Identify the critical role that data play in informing and influencing how the Department carries out its mission, and acknowledge that these data need to be leveraged, housed, described and documented, formatted, and made public in an optimal manner;
Formalize the Data Board as the Department's data governance body, and as a forum to work across organizational lines to collaborate and coordinate effectively on data strategy, management, and policy issues, as well as data governance, stewardship, architecture, and utilization;
Provide Departmental programs with clear descriptions of the motivation, context, and values associated with data governance and data strategy by linking evidence-based policymaking with the need for modern data infrastructure and strengthened data capacity; and
Task the Data Board and the Chief Data Officer with serving the needs of the Department and its stakeholders to focus on the quality, consistency, and availability of data.

In addition, the Evidence Act and the recently published Federal Data Strategy have expanded the requirements for Federal agencies to build data capacity that benefits the public and to be transparent with their data assets. . . . Consistent with all of these requirements, the Department is building capacity for open data through the development of a new Application Programming Interface (API), and plans to provide open data through a data-as-a-service (DAAS) model. This model is expected to offer efficient, on-demand methods that enable users to create customized data extracts in a machine-readable format. The Department is also seeking to increase the quantity and types of data sets offered through DAAS, providing more standardized data documentation in electronic formats—including machine-readable—and designing a central portal for customers to find data, metadata, tools for ingesting data, and data-specific documentation.

The Department seeks public comment on specific approaches that could lead to wider and easier access, greater utility, and increased comprehensibility to data and associated documentation that the Department makes available. The Department also seeks comment on challenges with using existing Department data, including access mechanisms, so that the Data Board and various Departmental programs can work to make improvements. Respondents should note that this request for comments does not address data products designed, collected, and published by the Bureau of Labor Statistics.

The Department seeks comments on the specific characteristics of data and supporting materials that would allow the public to better use and benefit from our open data. Examples may include:

1. Data content and format;
2. Data documentation, including metadata content, codebooks, and data dictionaries;
3. Data formats specific to certain analysis patterns (e.g., spatial analysis, machine learning, and program evaluation) including tagging, geocoding, and data encoding that reduce burdens and increase efficiency;
4. Data quality issues that diminish the benefit and utility of Departmental data and limit transparency and analyses; and
5. Challenges with data comparability including linking across program data, establishing common identifiers across data sets, and merging Departmental data with other Federal and non-Federal data sources.

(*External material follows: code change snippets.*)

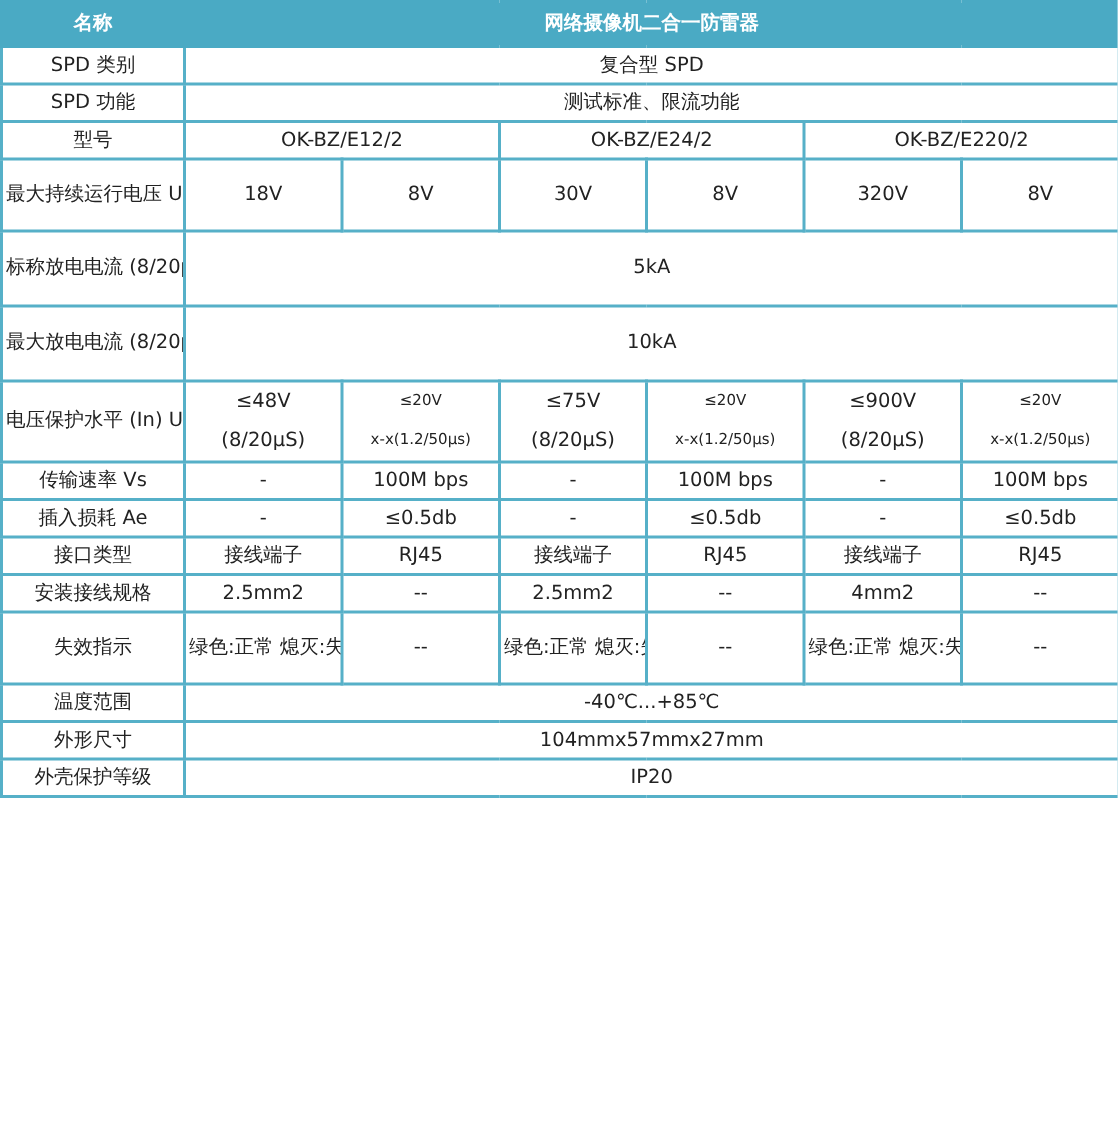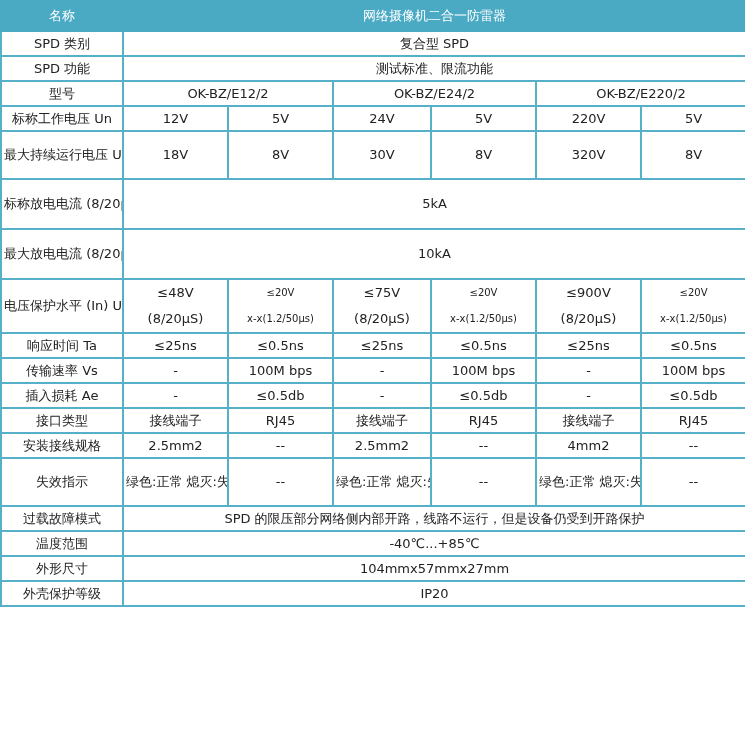--- a/index.html
+++ b/index.html
@@ -17,21 +17,21 @@
     text-align: center;
     vertical-align: middle;
     padding: 0 2px;
     line-height: 26px;
     overflow: hidden;
     white-space: nowrap;
   }
   table.spec th {
     background: #4aaac4;
     color: #ffffff;
-    font-weight: normal;
+    font-weight: bold;
     height: 28px;
     border-color: #4aaac4;
   }
   tr.h27 td { height: 23px; line-height: 23px; }
   tr.h50 td { height: 46px; }
   tr.h52 td { height: 48px; }
   .wrap { white-space: normal; line-height: 26px; }
   .small { font-size: 10px; }
 </style>
 </head>
@@ -58,29 +58,20 @@
   </tr>
   <tr class="h27">
     <td>SPD 功能</td>
     <td colspan="6">测试标准、限流功能</td>
   </tr>
   <tr class="h27">
     <td>型号</td>
     <td colspan="2">OK-BZ/E12/2</td>
     <td colspan="2">OK-BZ/E24/2</td>
     <td colspan="2">OK-BZ/E220/2</td>
-  </tr>
-  <tr class="h27">
-    <td>标称工作电压 Un</td>
-    <td>12V</td>
-    <td>5V</td>
-    <td>24V</td>
-    <td>5V</td>
-    <td>220V</td>
-    <td>5V</td>
   </tr>
   <tr class="h50">
     <td class="wrap">最大持续运行电压 Uc</td>
     <td>18V</td>
     <td>8V</td>
     <td>30V</td>
     <td>8V</td>
     <td>320V</td>
     <td>8V</td>
   </tr>
@@ -111,29 +102,20 @@
           <div>x-x(1.2/50μs)</div>
         </td>
     <td>
           <div>≤900V</div>
           <div>(8/20μS)</div>
         </td>
     <td class="small">
           <div>≤20V</div>
           <div>x-x(1.2/50μs)</div>
         </td>
-  </tr>
-  <tr class="h27">
-    <td>响应时间 Ta</td>
-    <td>≤25ns</td>
-    <td>≤0.5ns</td>
-    <td>≤25ns</td>
-    <td>≤0.5ns</td>
-    <td>≤25ns</td>
-    <td>≤0.5ns</td>
   </tr>
   <tr class="h27">
     <td>传输速率 Vs</td>
     <td>-</td>
     <td>100M bps</td>
     <td>-</td>
     <td>100M bps</td>
     <td>-</td>
     <td>100M bps</td>
   </tr>
@@ -167,24 +149,20 @@
   <tr class="h50">
     <td>失效指示</td>
     <td class="wrap">绿色:正常 熄灭:失效</td>
     <td>--</td>
     <td class="wrap">绿色:正常 熄灭:失效</td>
     <td>--</td>
     <td class="wrap">绿色:正常 熄灭:失效</td>
     <td>--</td>
   </tr>
   <tr class="h27">
-    <td>过载故障模式</td>
-    <td colspan="6">SPD 的限压部分网络侧内部开路，线路不运行，但是设备仍受到开路保护</td>
-  </tr>
-  <tr class="h27">
     <td>温度范围</td>
     <td colspan="6">-40℃...+85℃</td>
   </tr>
   <tr class="h27">
     <td>外形尺寸</td>
     <td colspan="6">104mmx57mmx27mm</td>
   </tr>
   <tr class="h27">
     <td>外壳保护等级</td>
     <td colspan="6">IP20</td>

The Department also solicits public comment on the following areas:

6. Identifying data sets that are currently useful and merit prioritization in forthcoming open data efforts;
7. Identifying data sets that are neither public nor available through restricted-use access programs that could provide value to the Department's stakeholders if made available;
8. The relative advantages and disadvantages of various machine-readable formats including JavaScript Object Notation (JSON), Extensible Markup Language (XML), and ASCII text files with or without comma-separated values (CSV) files;
9. The relative advantages and disadvantages of providing open data through DAAS vis-a-vis complexity, efficiency, convenience, automation, and user-friendliness;
10. Specific data sets and methodologies that would be useful in achieving the goals of President Biden's Executive Orders on Equity from January 2021 and on Customer Experience from November 2021; and relevant data and metadata standards that enhance interoperability, promote transparency, aid discovery, provide understanding, and facilitate integrating data from multiple sources.